Xi, and China’s leadership, should seriously consider, re-tracing the footsteps of Deng and Jiang, to re-building the Sino-U.S. relationship – and ditching Russia.

The only way to avoid a global military confrontation – Armageddon — is for America and China to reach out to each other and come up with fair, mutually beneficial agreements for the people of America, China, and the world.

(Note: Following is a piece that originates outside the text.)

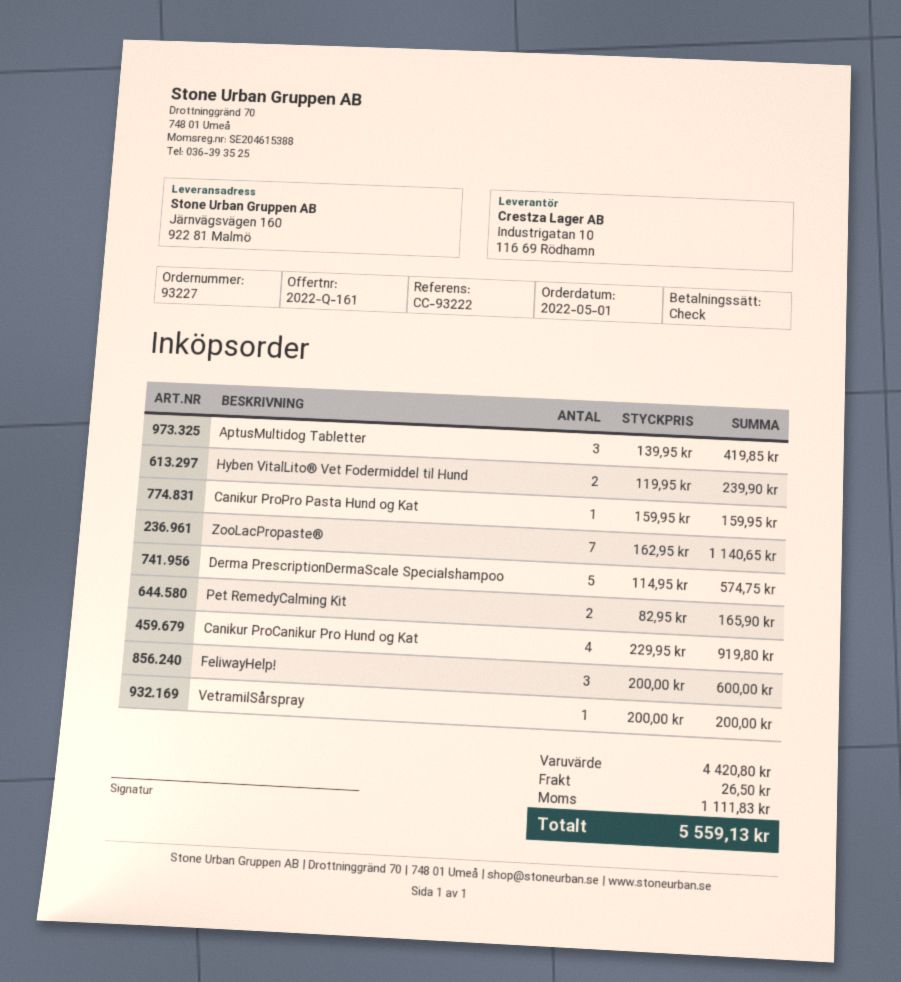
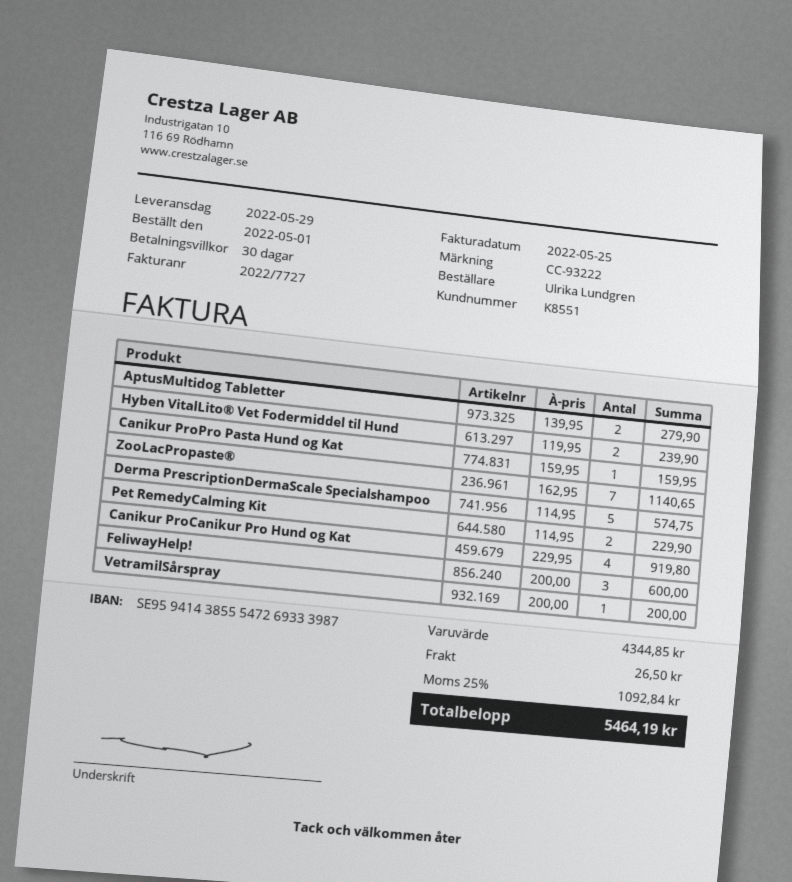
AptusMultidog Tabletter: 3 x 139.95 = 419.85 -> 2 x 139.95 = 279.90
Pet RemedyCalming Kit: 2 x 82.95 = 165.90 -> 2 x 114.95 = 229.90
subtotal: 4420.80 -> 4344.85
tax: 1111.83 -> 1092.84
total: 5559.13 -> 5464.19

One thought on “Jiang Zemin’s Spirit and Style Can Reignite Sino-US Cooperation

  1. Why are you suggesting that ” . . . America and China reach out to each other and come up with fair, mutually beneficial agreements for the people of America………..” etc. First of all, China is a Communist Dictatorship if you managed to overlook that. They have implanted operatives to steal America’s generated technologies. And of course their purchase and systematic use of America’s rare minerals. How about China’s purchase of farmland that just happens to be near or adjoining our most sensitive Military Operations. You probably think they want to sell our military the farm produce! Tiawan, yep, the only location to practice their military exercises for a probable forthcoming invasion. And we least not forget China’s undermining of every conceivable manufacturing process and product line for world domination. About the only thing our wonderful President has done that’s positive and not destroying our country, is support production of advanced electronic chips. Oh yeah, nothing like their development and operation of Tic Tok to gather information useful to the Communist Party. I and a number of Americans were delighted to see the mass of Chinese opposing the leadership and methods used by their wonderous leader, Xi Jinping. I’ve lost track, how many military ships do they now have in their arsenal?

    In closing, where do you intend to find another Jiang Zemin and should someone exist that encompasses his “. . . Spirit and Style . . .” before he’s discovered and sent to Wuhan’s Lab to clean the interior?